If you’re tired of the typical diagrams, pseudorules, and one-size-fits-all approaches, this article is for you. Let’s focus on practical methods that get to the core of understanding and interpreting data, not just blindly following the steps dictated by a formulaic chart.

Why Most Statistical Diagrams Miss the Point

In every LinkedIn post, blog, or webinar about statistics, you’ll likely come across a diagram telling you which statistical test to use based on a few factors: data type (e.g., categorical vs. continuous), sample size, and whether your data is normally distributed.

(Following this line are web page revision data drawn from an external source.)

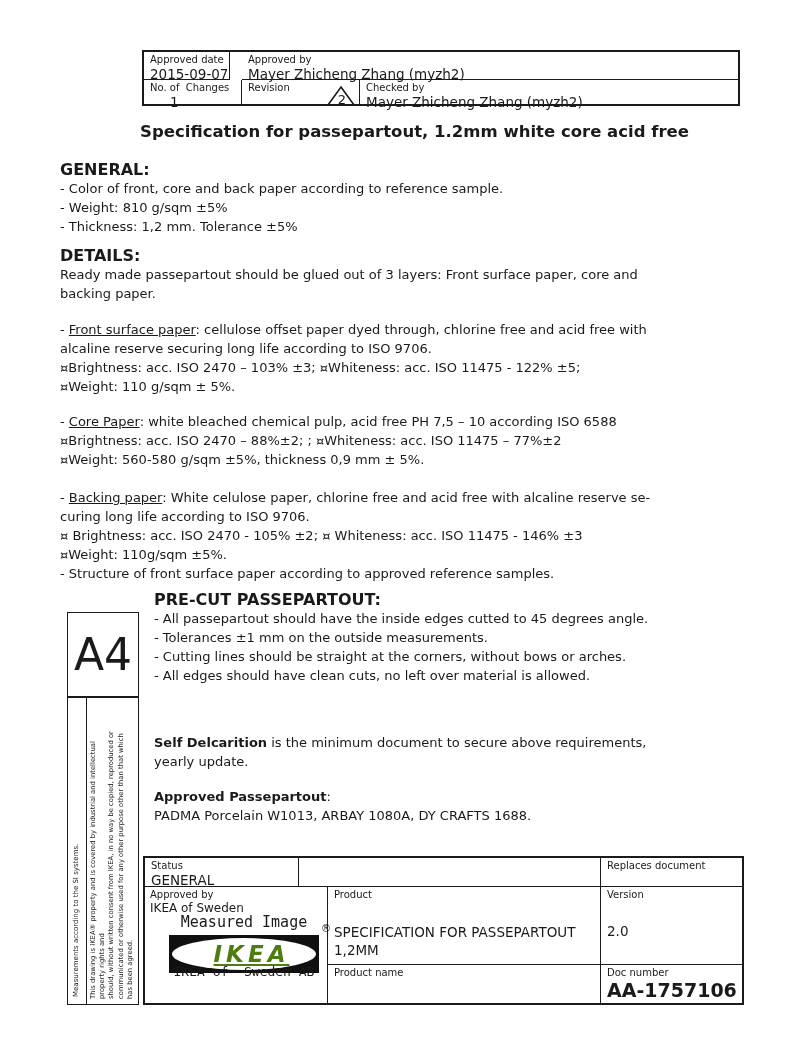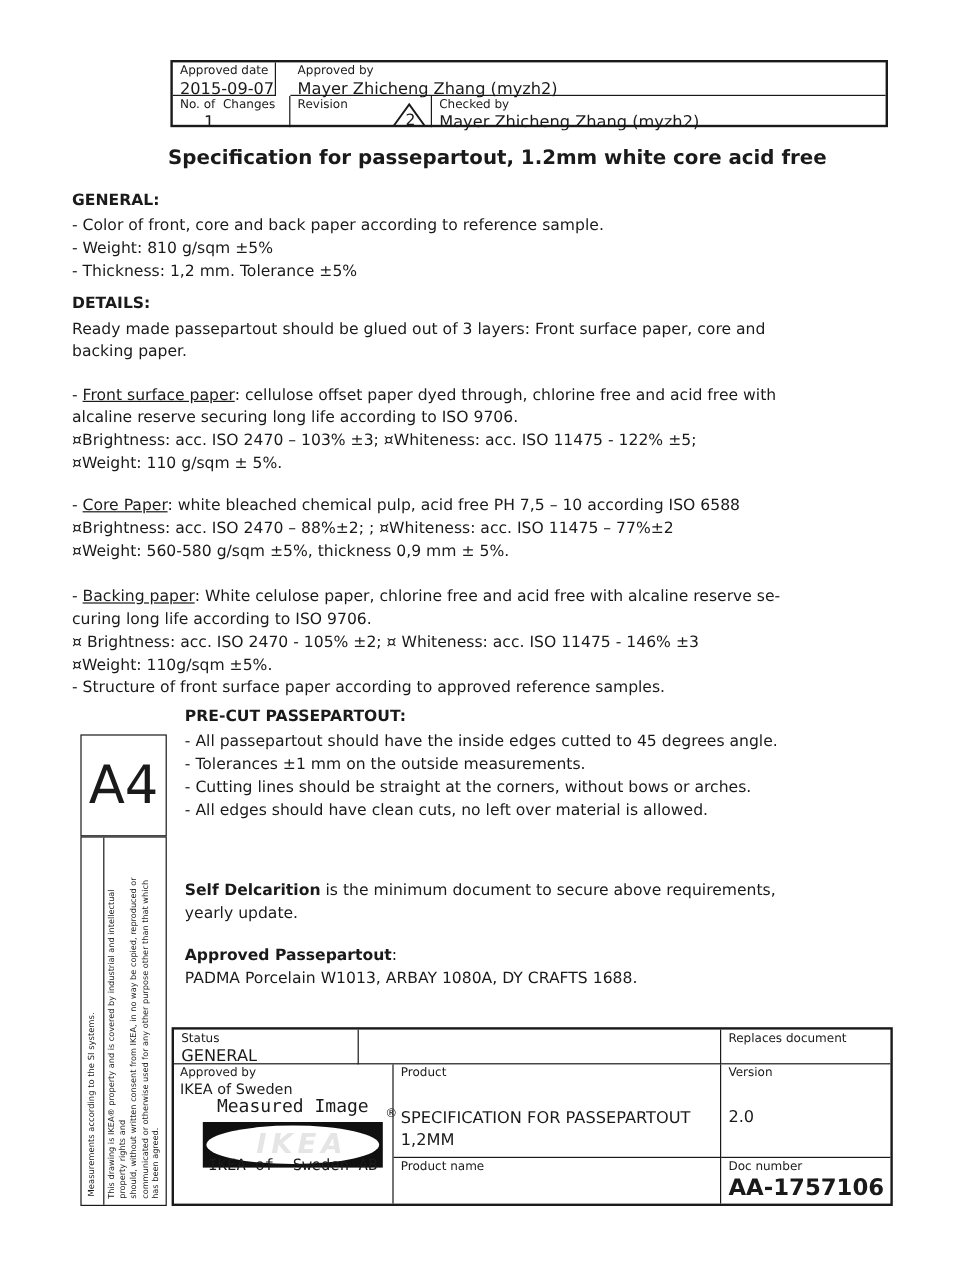--- a/index.html
+++ b/index.html
@@ -10,21 +10,21 @@
     font-family:"DejaVu Sans", sans-serif; overflow:hidden;
   }
   .tbl { position:absolute; border:2px solid #1a1a1a; }
   .cell { position:absolute; padding:2px 6px; }
   .br { border-right:1.5px solid #1a1a1a; }
   .bb { border-bottom:1.5px solid #1a1a1a; }
   .lbl { font-size:10px; line-height:12px; white-space:pre; }
   .val { font-size:13.5px; line-height:16px; white-space:pre; }
   .title { position:absolute; left:0; top:122px; width:800px; text-align:center;
            font-size:16.5px; font-weight:bold; white-space:pre;padding-left:29px; }
-  .h { position:absolute; font-size:13px; font-weight:bold; white-space:pre; }
+  .h { position:absolute; font-size:16px; font-weight:bold; white-space:pre; }
   .tblock { position:absolute; font-size:13px; line-height:19px; }
   .body-line { white-space:pre; font-size:13px; line-height:19px; }
   .ul { text-decoration:underline; }
   .b { font-weight:bold;margin-top:13px; }
   .a4-box { position:absolute; left:67px; top:612px; width:72px; height:85px;
             border:1.5px solid #1a1a1a; display:flex; align-items:center; justify-content:center;
             font-size:44px; }
   .strip { position:absolute; left:67px; top:697px; width:72px; height:308px;
            border:1.5px solid #1a1a1a; }
   .strip-div { position:absolute; left:18px; top:0; bottom:0; border-left:1.5px solid #1a1a1a; }
@@ -36,21 +36,21 @@
   .vlegal .body-line { font-size:6.8px; line-height:9.2px; }
   .rev-tri { position:absolute; left:84px; bottom:-1px; width:30px; height:22px; }
   .stamp { position:absolute; left:24px; top:26px; width:150px; text-align:center;
            font-family:"DejaVu Sans Mono", monospace; font-size:15px; white-space:pre; }
   .ikea-logo { position:absolute; left:24px; top:48px; width:150px; height:38px; background:#101010; }
   .ikea-ellipse { position:absolute; left:3px; top:3px; right:3px; bottom:3px;
                   background:#ffffff; border-radius:50%; }
   .ikea-word { position:absolute; left:0; top:0; width:100%; height:100%;
                display:flex; align-items:center; justify-content:center;
                font-weight:bold; font-style:italic; font-size:23px; letter-spacing:4px;
-               color:#e5e5e5; padding-left:15px; }
+               color:#4d7c0f; padding-left:15px;text-decoration:underline; }
   .ikea-reg { position:absolute; left:176px; top:36px; font-size:10px; }
   .company { position:absolute; left:14px; top:77px; width:170px; text-align:center;
              font-family:"DejaVu Sans Mono", monospace; font-size:13px; white-space:pre; }
   .docnum-val { font-size:19px; font-weight:bold; line-height:22px; white-space:pre; }
 </style>
 </head>
 <body>
 
 <div class="page">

These flowcharts are popular, and they do serve as a useful starting point for newcomers to data science. But there’s a significant flaw: they stop at the mechanics, treating statistical tests as mechanistic processes that ignore the broader context of interpretation.

Pseudorules Like “N > 30”

Take, for example, the rule “N > 30,” which claims that sample sizes greater than 30 allow for the use of parametric tests under the Central Limit Theorem. This is a gross oversimplification. Whether you have 25 or 100 data points, assumptions about variance, normality, and independence still need to be considered carefully. It’s not just about the number of data points; it’s about whether those data points are representative and well-behaved in the context of your study.

Dangerous Data Transformations

Another common recommendation in these diagrams is to transform the data to meet the assumptions of parametric tests (e.g., log-transforming skewed data). But transforming data to fit a model often distorts the interpretation of results. If you have to twist your data into unnatural shapes to use a particular test, maybe you’re using the wrong test in the first place. Why not use a test that respects the data’s original structure?

I’m a firm believer that tests should fit the data, not the other way around. Instead of transforming the raw data, we can use methods that are more robust and adaptive, while still providing interpretable results.

My Approach: Focus on Meaningful Comparisons

Here’s a breakdown of how I approach statistical test selection. Instead of relying on generic rules, I focus on these core tasks:

Comparison of Conditional Means: Either raw or link-transformed (logistic or Poisson link functions), but never transforming raw data.
Comparison of Medians: Particularly when the mean isn’t representative due to skewed distributions.
Comparison of Other Aspects: Like stochastic ordering, which is typically assessed through rank-based tests like Mann-Whitney and Kruskal-Wallis.
Tests of Binary Data and Rates: This includes binary outcome data (e.g., logistic regression) and counts or rates (e.g., Poisson models, survival analysis).

Let’s explore these categories in more detail and discuss which tests to use and why.

1. Comparison of Conditional Means: Raw or Link-Transformed (But Not the Data)

One of the most frequent tasks in data analysis is comparing means. This is where many fall into the trap of overusing the t-test. While the t-test is widely known, it’s limited by its assumption of equal variances across groups, which is almost never the case in real-world data.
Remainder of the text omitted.